> [Try it]:
Please set down every line of the records below exactly, without the pictures.

> [Data section]:
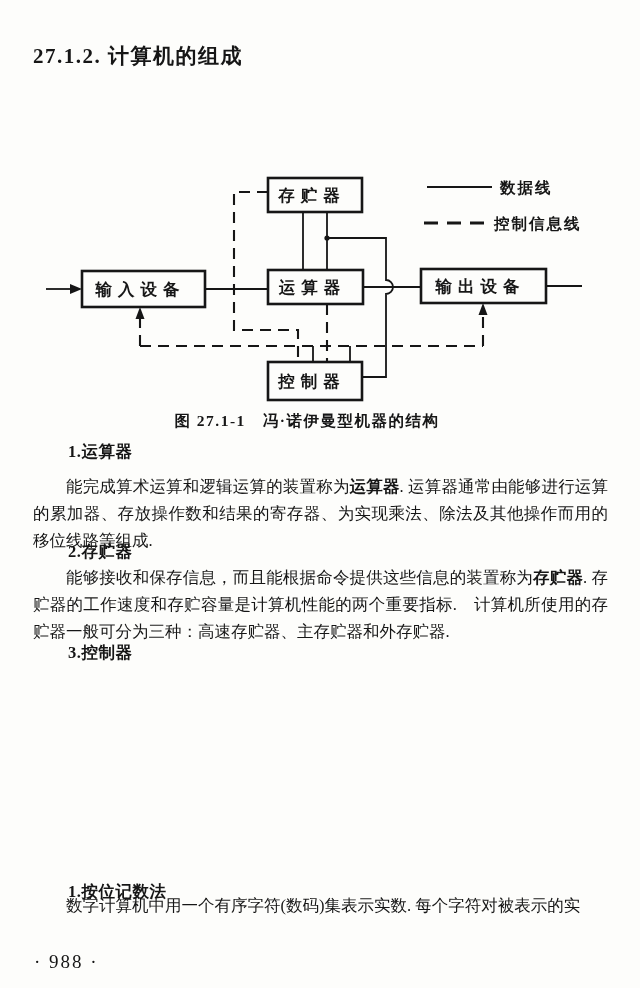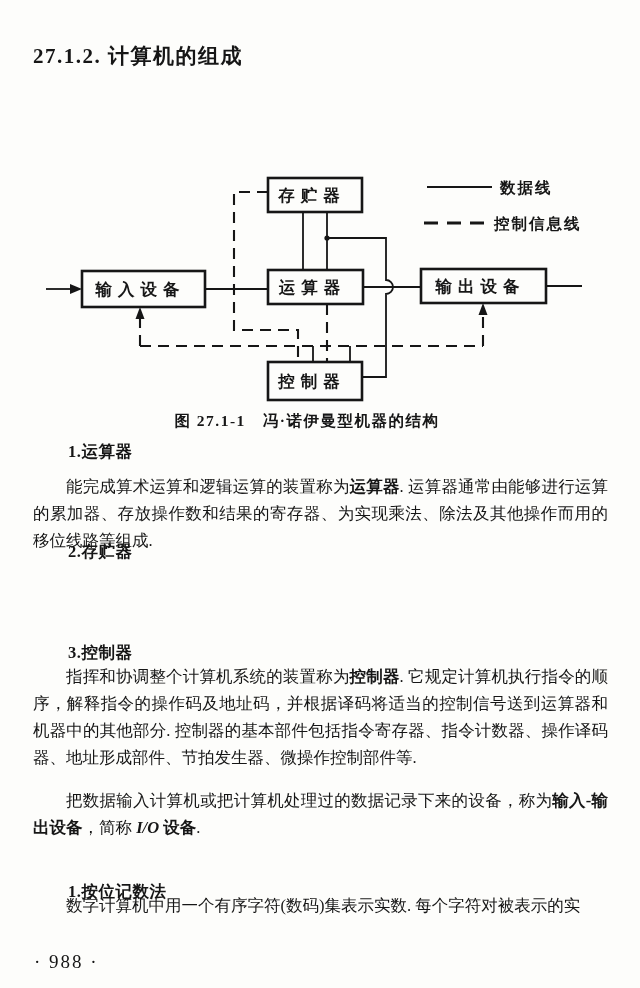--- a/index.html
+++ b/index.html
@@ -105,6 +105,7 @@
   <div class="abs para" style="top:473px"><span>能完成算术运算和逻辑运算的装置称为</span><span class="bold">运算器</span><span>. 运算器通常由能够进行运算的累加器、存放操作数和结果的寄存器、为实现乘法、除法及其他操作而用的移位线路等组成.</span></div>
 
   <div class="abs sec-head" style="top:541px">2.存贮器</div>
+  <div class="abs para" style="top:564px"><span>能够接收和保存信息，而且能根据命令提供这些信息的装置称为</span><span class="bold">存贮器</span><span>. 存贮器的工作速度和存贮容量是计算机性能的两个重要指标.　计算机所使用的存贮器一般可分为三种：高速存贮器、主存贮器和外存贮器.</span></div>
 
   <div class="abs sec-head" style="top:642px">3.控制器</div>
   <div class="abs para" style="top:663px"><span>指挥和协调整个计算机系统的装置称为</span><span class="bold">控制器</span><span>. 它规定计算机执行指令的顺序，解释指令的操作码及地址码，并根据译码将适当的控制信号送到运算器和机器中的其他部分. 控制器的基本部件包括指令寄存器、指令计数器、操作译码器、地址形成部件、节拍发生器、微操作控制部件等.</span></div>

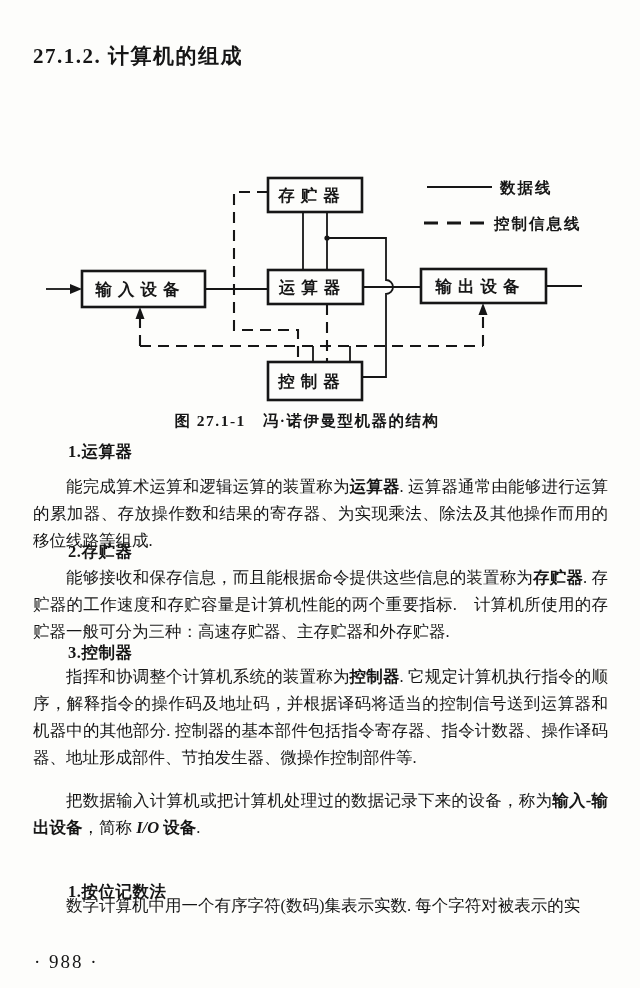--- a/index.html
+++ b/index.html
@@ -108,7 +108,6 @@
   <div class="abs para" style="top:564px"><span>能够接收和保存信息，而且能根据命令提供这些信息的装置称为</span><span class="bold">存贮器</span><span>. 存贮器的工作速度和存贮容量是计算机性能的两个重要指标.　计算机所使用的存贮器一般可分为三种：高速存贮器、主存贮器和外存贮器.</span></div>
 
   <div class="abs sec-head" style="top:642px">3.控制器</div>
-  <div class="abs para" style="top:663px"><span>指挥和协调整个计算机系统的装置称为</span><span class="bold">控制器</span><span>. 它规定计算机执行指令的顺序，解释指令的操作码及地址码，并根据译码将适当的控制信号送到运算器和机器中的其他部分. 控制器的基本部件包括指令寄存器、指令计数器、操作译码器、地址形成部件、节拍发生器、微操作控制部件等.</span></div>
 
   <div class="abs para" style="top:787px"><span>把数据输入计算机或把计算机处理过的数据记录下来的设备，称为</span><span class="bold">输入-输出设备</span><span>，简称 </span><span class="bold ital">I/O</span><span class="bold"> 设备</span><span>.</span></div>
 

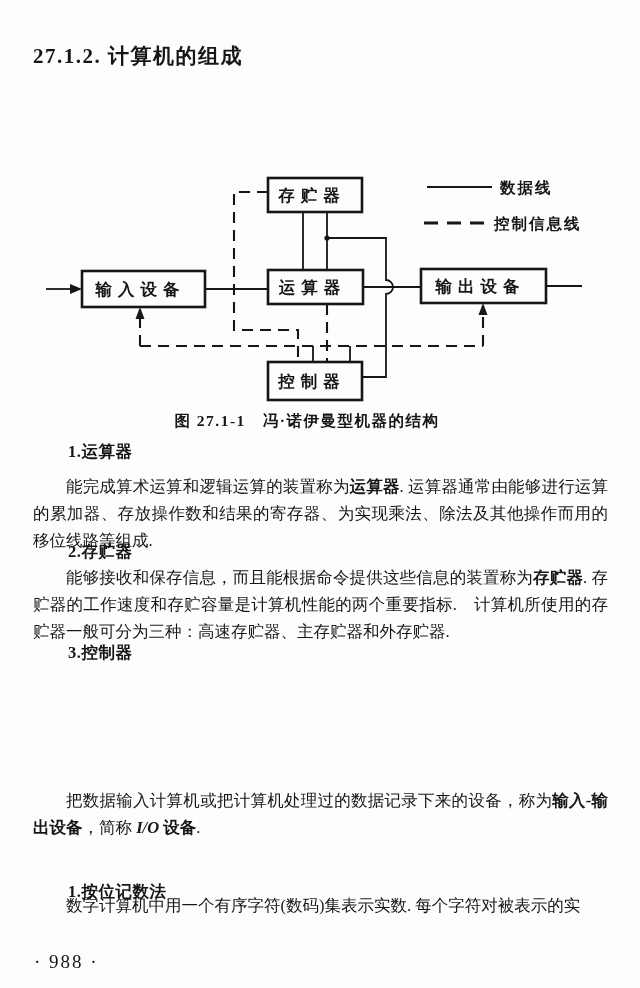--- a/index.html
+++ b/index.html
@@ -109,7 +109,6 @@
 
   <div class="abs sec-head" style="top:642px">3.控制器</div>
 
-  <div class="abs para" style="top:787px"><span>把数据输入计算机或把计算机处理过的数据记录下来的设备，称为</span><span class="bold">输入-输出设备</span><span>，简称 </span><span class="bold ital">I/O</span><span class="bold"> 设备</span><span>.</span></div>
 
 
   <div class="abs sec-head" style="top:881px">1.按位记数法</div>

> [Completed exercise]:
--- a/index.html
+++ b/index.html
@@ -105,6 +105,7 @@
   <div class="abs para" style="top:473px"><span>能完成算术运算和逻辑运算的装置称为</span><span class="bold">运算器</span><span>. 运算器通常由能够进行运算的累加器、存放操作数和结果的寄存器、为实现乘法、除法及其他操作而用的移位线路等组成.</span></div>
 
   <div class="abs sec-head" style="top:541px">2.存贮器</div>
+  <div class="abs para" style="top:564px"><span>能够接收和保存信息，而且能根据命令提供这些信息的装置称为</span><span class="bold">存贮器</span><span>. 存贮器的工作速度和存贮容量是计算机性能的两个重要指标.　计算机所使用的存贮器一般可分为三种：高速存贮器、主存贮器和外存贮器.</span></div>
 
   <div class="abs sec-head" style="top:642px">3.控制器</div>
   <div class="abs para" style="top:663px"><span>指挥和协调整个计算机系统的装置称为</span><span class="bold">控制器</span><span>. 它规定计算机执行指令的顺序，解释指令的操作码及地址码，并根据译码将适当的控制信号送到运算器和机器中的其他部分. 控制器的基本部件包括指令寄存器、指令计数器、操作译码器、地址形成部件、节拍发生器、微操作控制部件等.</span></div>

--- a/index.html
+++ b/index.html
@@ -108,7 +108,6 @@
   <div class="abs para" style="top:564px"><span>能够接收和保存信息，而且能根据命令提供这些信息的装置称为</span><span class="bold">存贮器</span><span>. 存贮器的工作速度和存贮容量是计算机性能的两个重要指标.　计算机所使用的存贮器一般可分为三种：高速存贮器、主存贮器和外存贮器.</span></div>
 
   <div class="abs sec-head" style="top:642px">3.控制器</div>
-  <div class="abs para" style="top:663px"><span>指挥和协调整个计算机系统的装置称为</span><span class="bold">控制器</span><span>. 它规定计算机执行指令的顺序，解释指令的操作码及地址码，并根据译码将适当的控制信号送到运算器和机器中的其他部分. 控制器的基本部件包括指令寄存器、指令计数器、操作译码器、地址形成部件、节拍发生器、微操作控制部件等.</span></div>
 
   <div class="abs para" style="top:787px"><span>把数据输入计算机或把计算机处理过的数据记录下来的设备，称为</span><span class="bold">输入-输出设备</span><span>，简称 </span><span class="bold ital">I/O</span><span class="bold"> 设备</span><span>.</span></div>
 

--- a/index.html
+++ b/index.html
@@ -109,7 +109,6 @@
 
   <div class="abs sec-head" style="top:642px">3.控制器</div>
 
-  <div class="abs para" style="top:787px"><span>把数据输入计算机或把计算机处理过的数据记录下来的设备，称为</span><span class="bold">输入-输出设备</span><span>，简称 </span><span class="bold ital">I/O</span><span class="bold"> 设备</span><span>.</span></div>
 
 
   <div class="abs sec-head" style="top:881px">1.按位记数法</div>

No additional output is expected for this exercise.